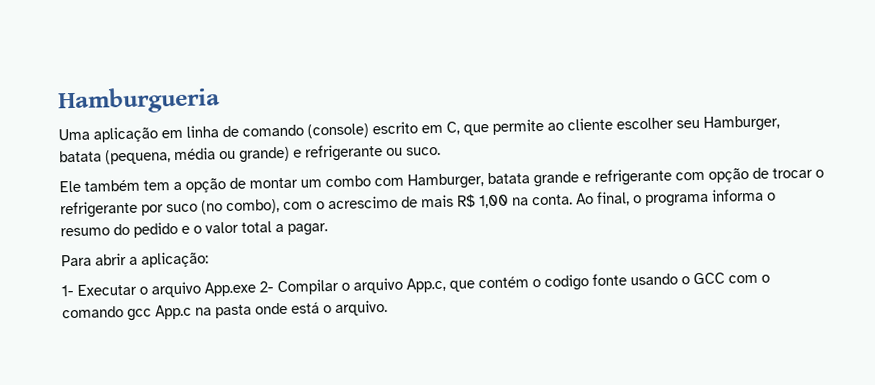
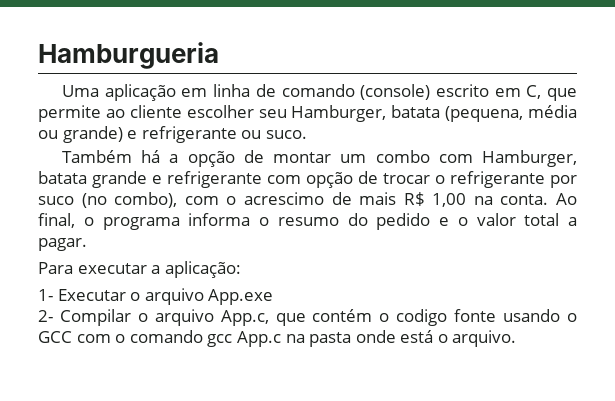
[59,179,170,193] Ele também tem -> [62,150,161,163] Também há
[95,252,127,266] abrir -> [77,263,147,274] executar
(256, 289) none -> (274, 297) //

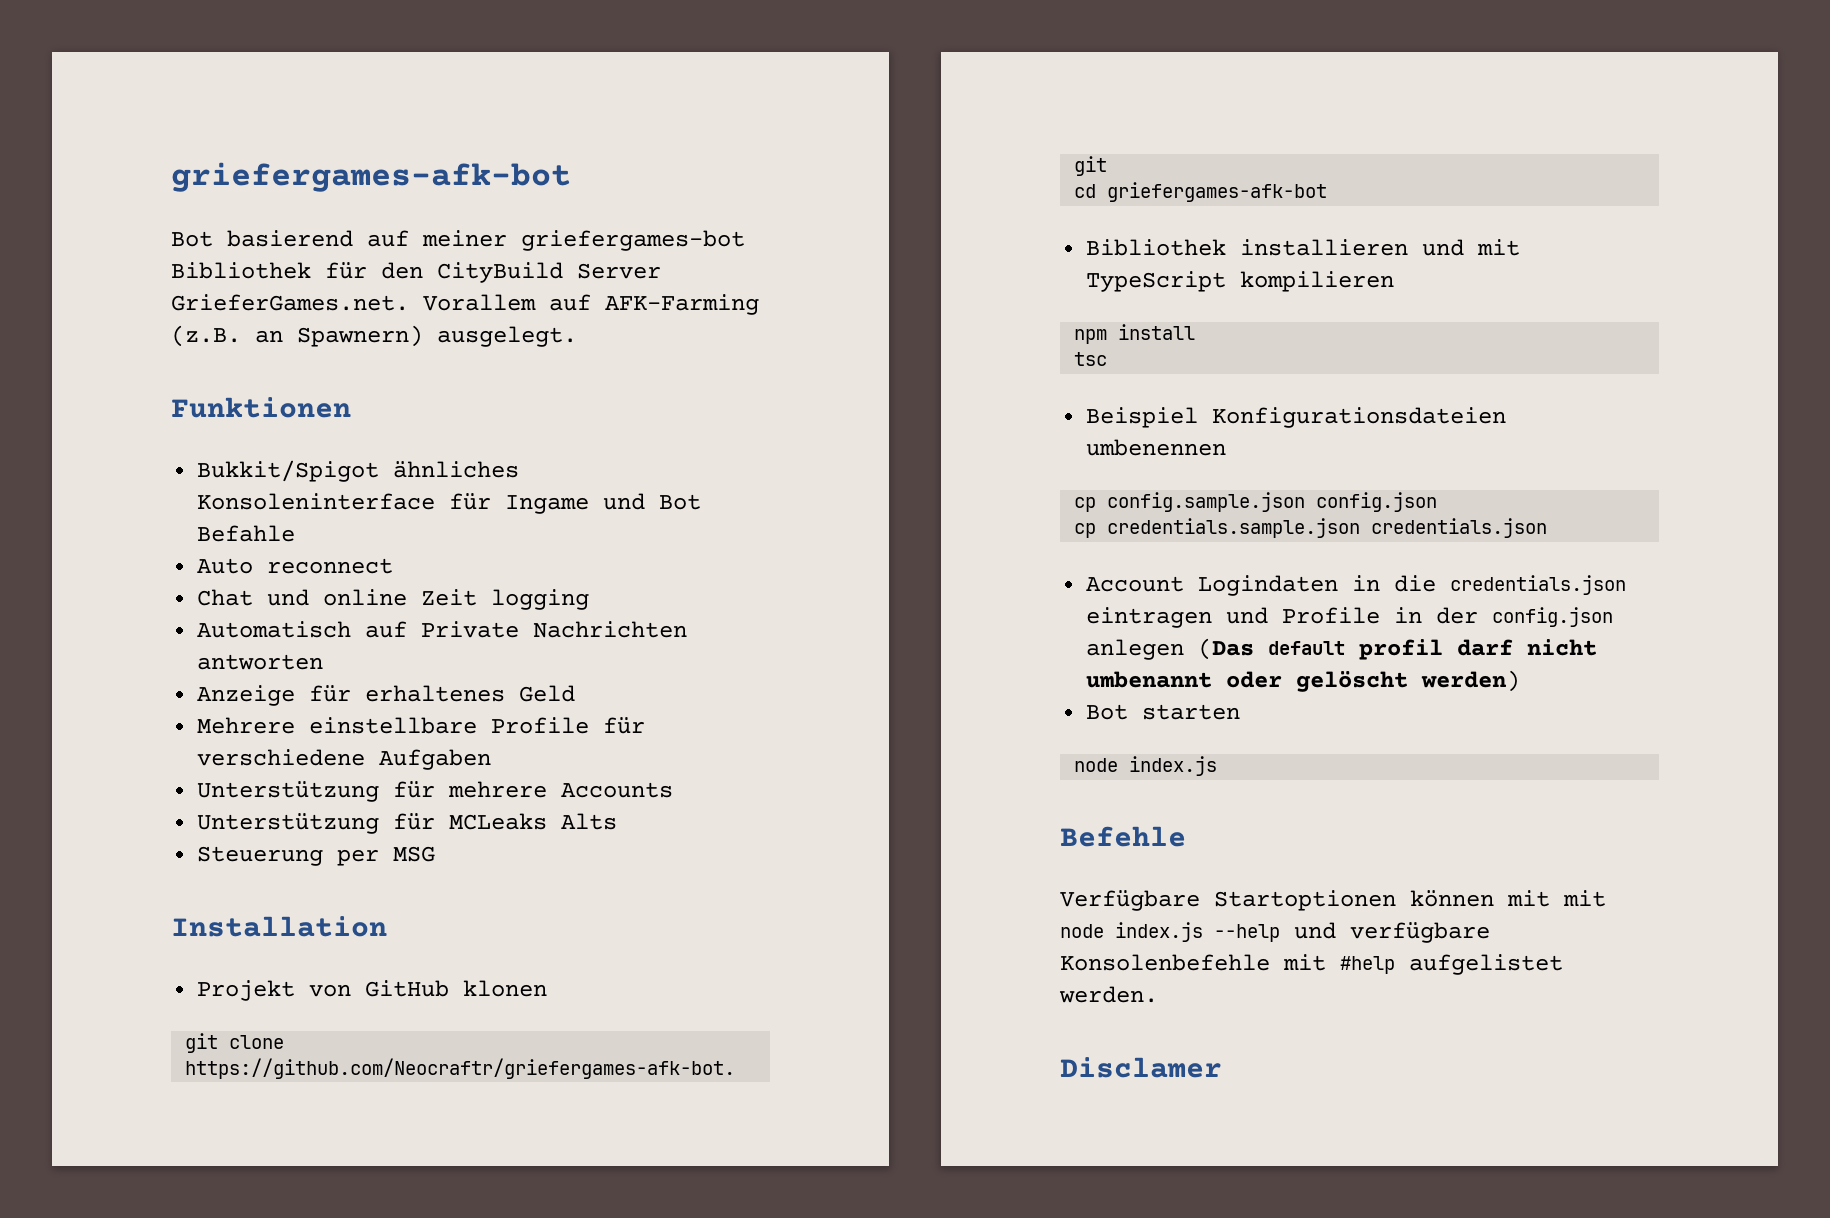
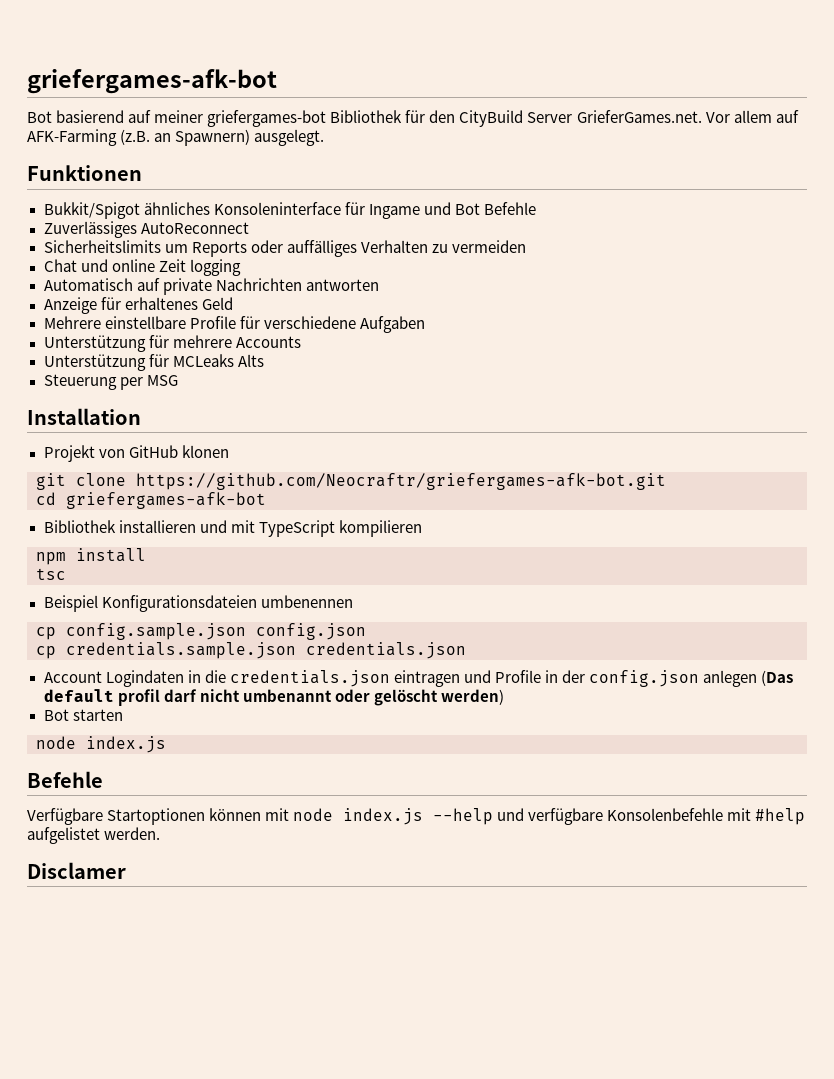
[423,294,536,311] Vorallem -> [705,110,772,123] Vor allem
[197,525,296,542] [197,558,394,574] Befahle // Auto reconnect -> [483,202,536,215] [43,221,249,238] [43,240,526,257] Befehle // Zuverlässiges AutoReconnect // Sicherheitslimits um Reports oder auffälliges Verhalten zu vermeiden
[421,621,520,638] Private -> [162,278,212,295] private
[1563,890,1606,907] mit -> (290, 814) none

+++++

■ **EXERCISE AIM**: Which lines in the entries above contain "none"? Pull each of them out.

■ **REPLY**:
(256, 289) none -> (274, 297) //
[1563,890,1606,907] mit -> (290, 814) none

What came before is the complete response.